Surplus de l'humanité

Au jeu des chaises musicales, il y a toujours un perdant qui reste debout quand tout le monde est déjà assis ; il est là les bras ballants, interdit et un peu gauche dans son ridicule, le nez en berne vers ses chaussures. Cet homme est de trop, et Ivan Tourguéniev lui a écrit son journal en 1850 : Le journal d’un homme de trop, qui paraît aujourd’hui en poche format XXS au petit Mercure, après avoir remporté un véritable succès lors de sa première parution en France en 1863. (Mais vous devez déjà savoir tout cela si vous lisez le blog de Pierre Assouline.)

Cet homme de trop atteint la trentaine et arrive le printemps, et la certitude que son état de santé ne lui permettra pas de voir le soleil d’été mordre à l’horizon de sa vie : « Oui, je mourrai bientôt, très bientôt. Les rivières vont dégeler, et moi je m’en irai, probablement avec la dernière neige, au fil de l’eau… » Dans l’attente de cette mort qu’il sait proche, le narrateur se met à tenir un journal où il projette de raconter sa vie, qui finit par se contracter autour d’un nœud d’amertume que le temps a fini par adoucir ; l’écriture servira non pas à trancher ce nœud mais à le rendre plus lâche, pour mieux le contempler et s’y enfermer : resserrer la corde autour de son cou puis attendre le dernier soupir.

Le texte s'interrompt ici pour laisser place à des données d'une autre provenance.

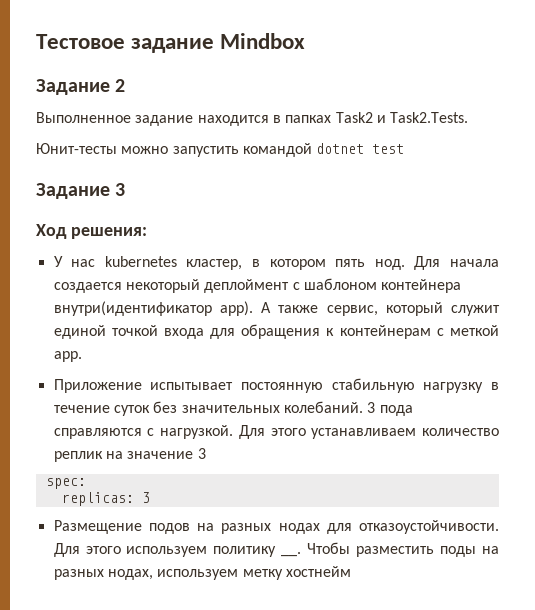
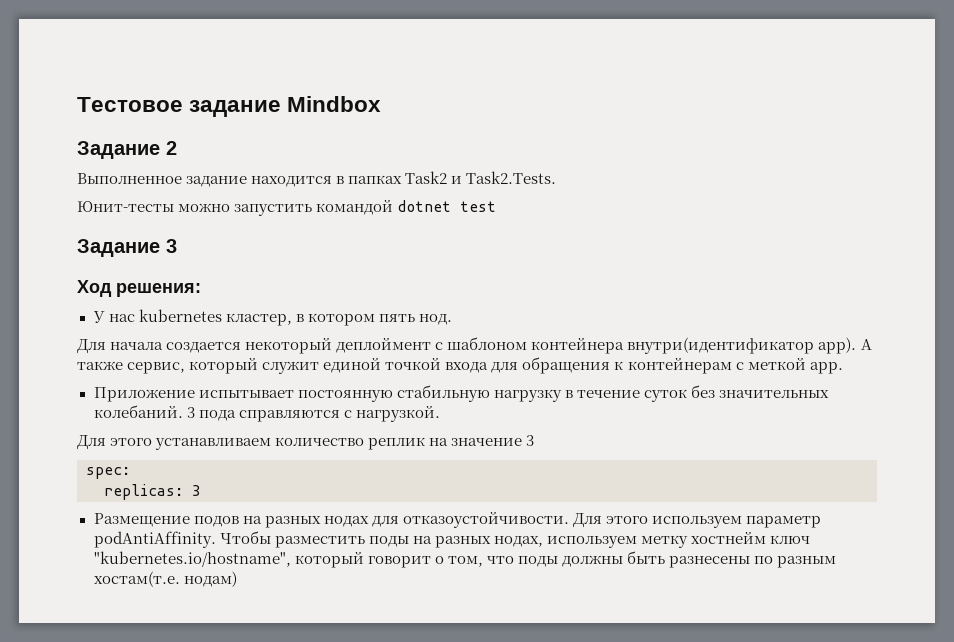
- У нас kubernetes кластер, в котором пять нод. Для начала создается некоторый деплоймент с шаблоном контейнера внутри(идентификатор app).
+ У нас kubernetes кластер, в котором пять нод.
+ Для начала создается некоторый деплоймент с шаблоном контейнера внутри(идентификатор app).
- 3 пода справляются с нагрузкой. Для этого устанавливаем количество реплик на значение 3
+ 3 пода справляются с нагрузкой.
+ Для этого устанавливаем количество реплик на значение 3
- Для этого используем политику __.
+ Для этого используем параметр podAntiAffinity.
- Чтобы разместить поды на разных нодах, используем метку хостнейм
+ Чтобы разместить поды на разных нодах, используем метку хостнейм ключ "kubernetes.io/hostname", который говорит о том, что поды должны быть разнесены по разным хостам(т.е. нодам)

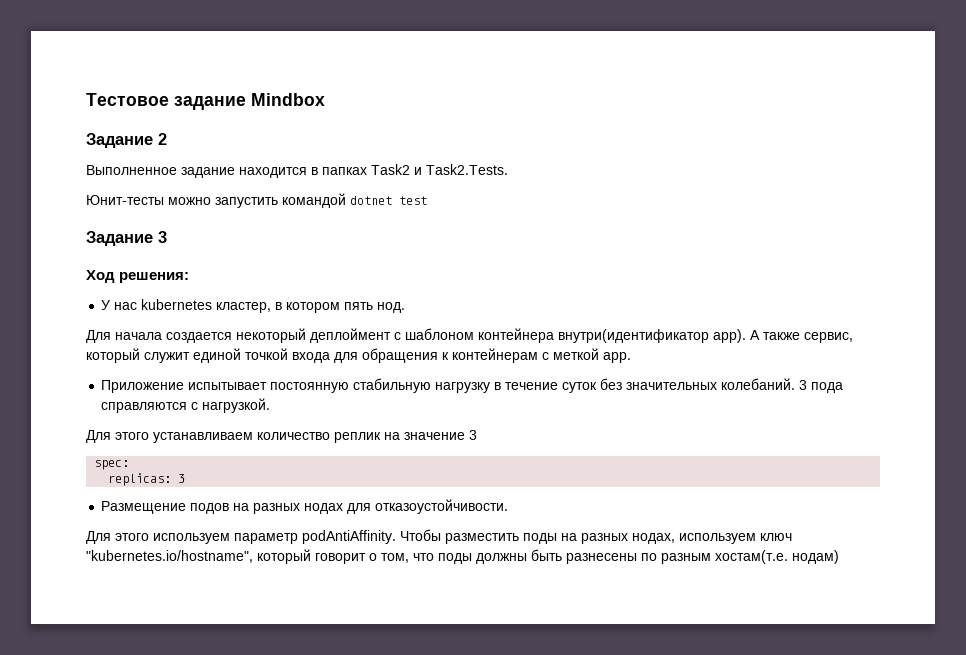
- Размещение подов на разных нодах для отказоустойчивости. Для этого используем параметр podAntiAffinity.
+ Размещение подов на разных нодах для отказоустойчивости.
+ Для этого используем параметр podAntiAffinity.
- Чтобы разместить поды на разных нодах, используем метку хостнейм ключ "kubernetes.io/hostname", который говорит о том, что поды должны быть разнесены по разным хостам(т.е. нодам)
+ Чтобы разместить поды на разных нодах, используем ключ "kubernetes.io/hostname", который говорит о том, что поды должны быть разнесены по разным хостам(т.е. нодам)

L'insignifiance de sa vie peut donc se résumer à cet amour non partagé qu'il contracta dans une petite ville de la province russe. Il crut un temps avoir trouvé la place qui le fuyait et qu'il cherchait en vain depuis toujours, avant qu'elle ne se dérobe elle aussi à son tour, soufflée sous son nez par un prince pétersbourgeois qui finalement n'en fera pas usage. L'amertume et le ressentiment, le désir et la jalousie, l'espoir et la déception sont invoqués dans le cœur de cet homme pour le tordre et lui faire pleurer toute son âme russe, si masochiste, car à force de contempler sa souffrance - même sans complaisance -, on en vient à ne plus voir qu'elle et à en oublier tout le reste, à tel point qu'elle finit par devenir une compagne de substitution.

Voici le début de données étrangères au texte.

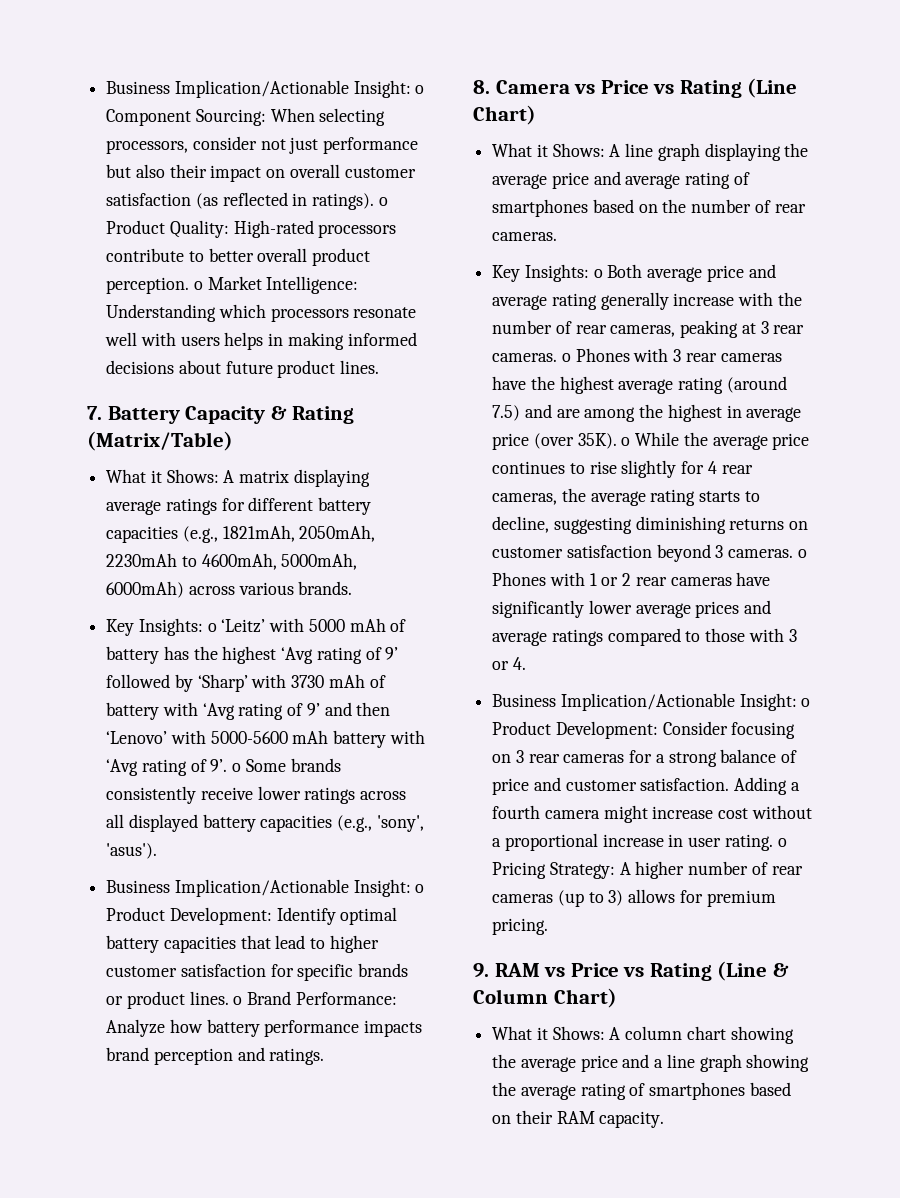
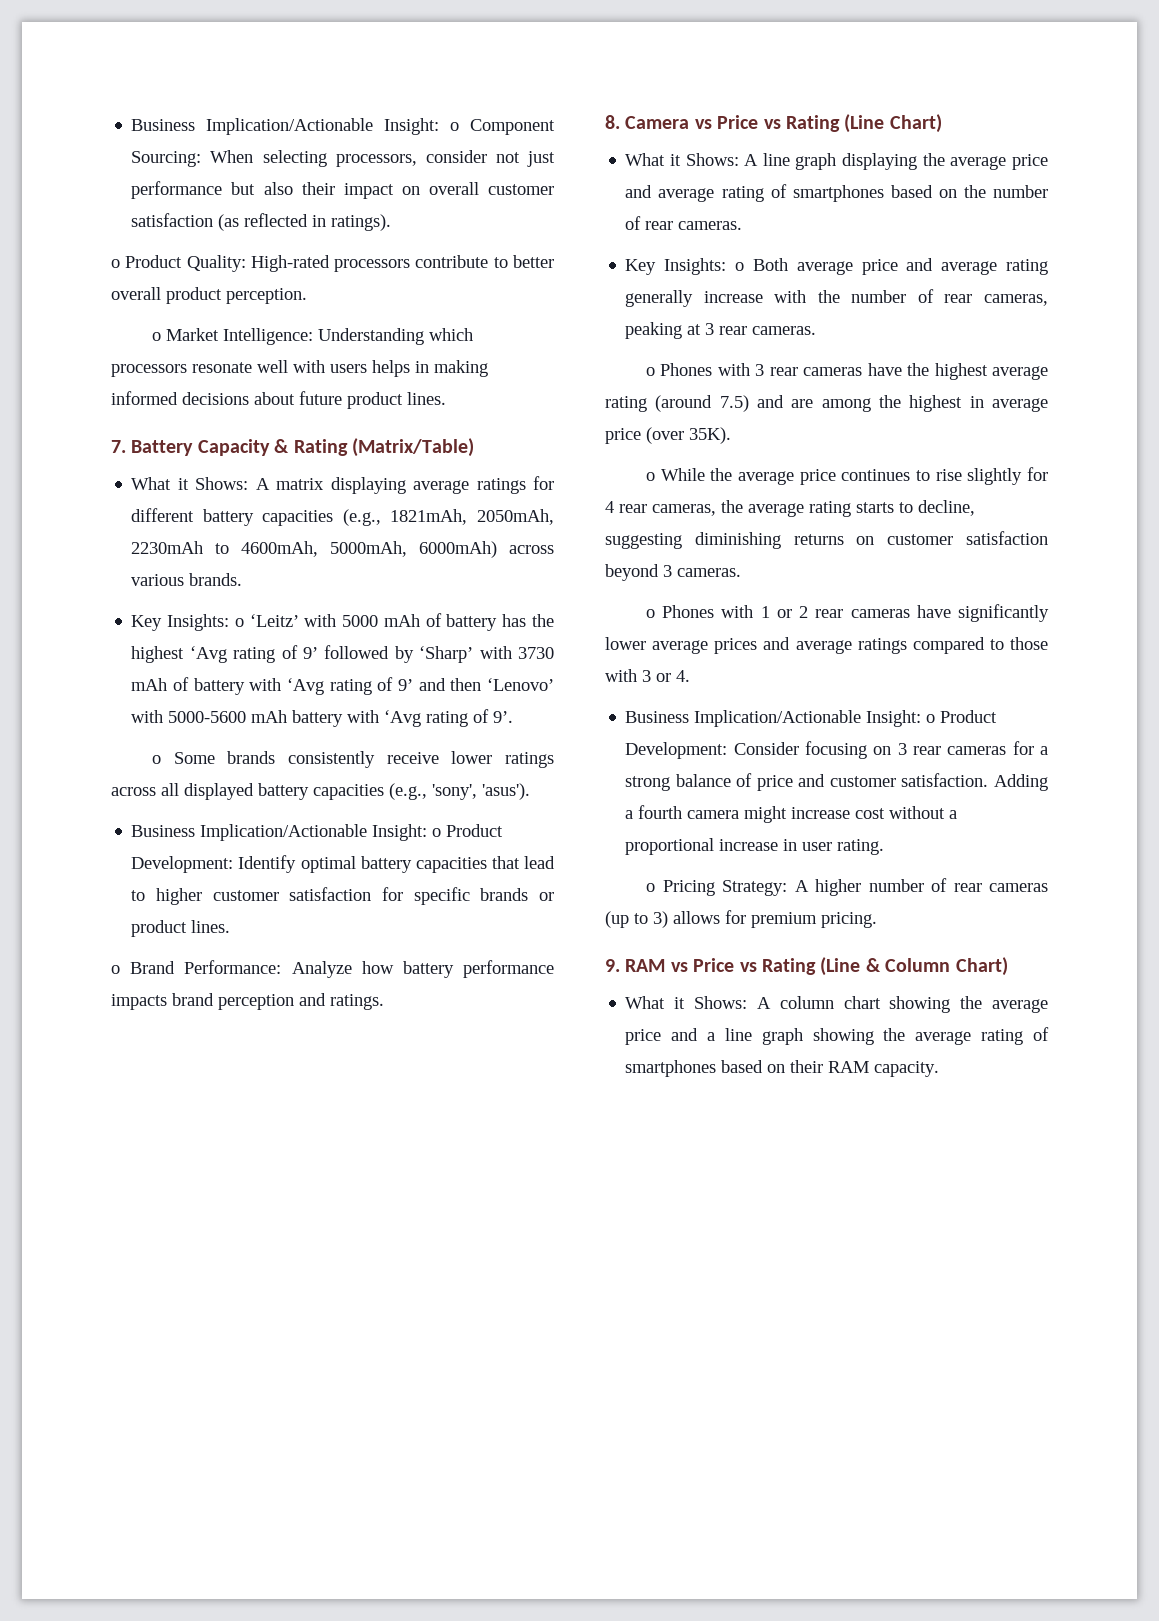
- Business Implication/Actionable Insight: o Component Sourcing: When selecting processors, consider not just performance but also their impact on overall customer satisfaction (as reflected in ratings). o Product Quality: High-rated processors contribute to better overall product perception. o Market Intelligence: Understanding which processors resonate well with users helps in making informed decisions about future product lines.
+ Business Implication/Actionable Insight: o Component Sourcing: When selecting processors, consider not just performance but also their impact on overall customer satisfaction (as reflected in ratings).
+ o Product Quality: High-rated processors contribute to better overall product perception.
+ o Market Intelligence: Understanding which processors resonate well with users helps in making informed decisions about future product lines.
- Key Insights: o ‘Leitz’ with 5000 mAh of battery has the highest ‘Avg rating of 9’ followed by ‘Sharp’ with 3730 mAh of battery with ‘Avg rating of 9’ and then ‘Lenovo’ with 5000-5600 mAh battery with ‘Avg rating of 9’. o Some brands consistently receive lower ratings across all displayed battery capacities (e.g., 'sony', 'asus').
+ Key Insights: o ‘Leitz’ with 5000 mAh of battery has the highest ‘Avg rating of 9’ followed by ‘Sharp’ with 3730 mAh of battery with ‘Avg rating of 9’ and then ‘Lenovo’ with 5000-5600 mAh battery with ‘Avg rating of 9’.
+ o Some brands consistently receive lower ratings across all displayed battery capacities (e.g., 'sony', 'asus').
- Business Implication/Actionable Insight: o Product Development: Identify optimal battery capacities that lead to higher customer satisfaction for specific brands or product lines. o Brand Performance: Analyze how battery performance impacts brand perception and ratings.
+ Business Implication/Actionable Insight: o Product Development: Identify optimal battery capacities that lead to higher customer satisfaction for specific brands or product lines.
+ o Brand Performance: Analyze how battery performance impacts brand perception and ratings.
- o Both average price and average rating generally increase with the number of rear cameras, peaking at 3 rear cameras. o Phones with 3 rear cameras have the highest average rating (around 7.5) and are among the highest in average price (over 35K). o While the average price continues to rise slightly for 4 rear cameras, the average rating starts to decline, suggesting diminishing returns on customer satisfaction beyond 3 cameras. o Phones with 1 or 2 rear cameras have significantly lower average prices and average ratings compared to those with 3 or 4.
+ o Both average price and average rating generally increase with the number of rear cameras, peaking at 3 rear cameras.
+ o Phones with 3 rear cameras have the highest average rating (around 7.5) and are among the highest in average price (over 35K).
+ o While the average price continues to rise slightly for 4 rear cameras, the average rating starts to decline, suggesting diminishing returns on customer satisfaction beyond 3 cameras.
+ o Phones with 1 or 2 rear cameras have significantly lower average prices and average ratings compared to those with 3 or 4.
- Adding a fourth camera might increase cost without a proportional increase in user rating. o Pricing Strategy: A higher number of rear cameras (up to 3) allows for premium pricing.
+ Adding a fourth camera might increase cost without a proportional increase in user rating.
+ o Pricing Strategy: A higher number of rear cameras (up to 3) allows for premium pricing.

Le fatalisme de cette vie décidément trop ironique pèse de tout son poids sur cette conscience résignée qui se recroqueville sur elle-même comme une étoile s'effondre sous sa propre gravité. La valse des sentiments est exécutée avec la rage du désespoir et nous entraîne au plus profond du lyrisme russe et du talent de nouvelliste d'Ivan Tourguéniev. Les personnages sont pris dans la tourmente des vents de l'est, ballotés un moment puis recrachés exsangues, vidés par cette torture réciproque qu'est l'amour, pour reprendre une expression de Proust.

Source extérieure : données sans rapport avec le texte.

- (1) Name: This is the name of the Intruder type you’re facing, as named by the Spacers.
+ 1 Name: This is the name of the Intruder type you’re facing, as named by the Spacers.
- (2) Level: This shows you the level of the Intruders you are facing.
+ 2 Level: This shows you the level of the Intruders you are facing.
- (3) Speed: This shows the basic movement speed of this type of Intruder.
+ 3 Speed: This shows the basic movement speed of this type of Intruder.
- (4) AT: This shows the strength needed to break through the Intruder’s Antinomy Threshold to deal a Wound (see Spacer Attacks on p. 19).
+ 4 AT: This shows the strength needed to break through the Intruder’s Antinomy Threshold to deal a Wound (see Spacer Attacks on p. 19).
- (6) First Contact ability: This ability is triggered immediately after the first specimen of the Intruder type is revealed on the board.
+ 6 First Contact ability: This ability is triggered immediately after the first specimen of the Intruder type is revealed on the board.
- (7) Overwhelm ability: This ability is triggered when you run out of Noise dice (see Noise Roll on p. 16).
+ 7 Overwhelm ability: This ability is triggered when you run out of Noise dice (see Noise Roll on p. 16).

Et notre homme de trop, sur le lacis d'encre qui le mène à sa tombe, contemple le printemps qui s'installe dans ce long dégel qui fait gonfler les fleuves. Et à mesure que les neiges fondent, ses vanités s'évaporent et le laissent prêt à prendre congé de la vie : « je dois mourir, c'est tout ».

  • Le journal d'un homme de trop, d'Ivan Tourguéniev, Le petit Mercure, 4,20 €.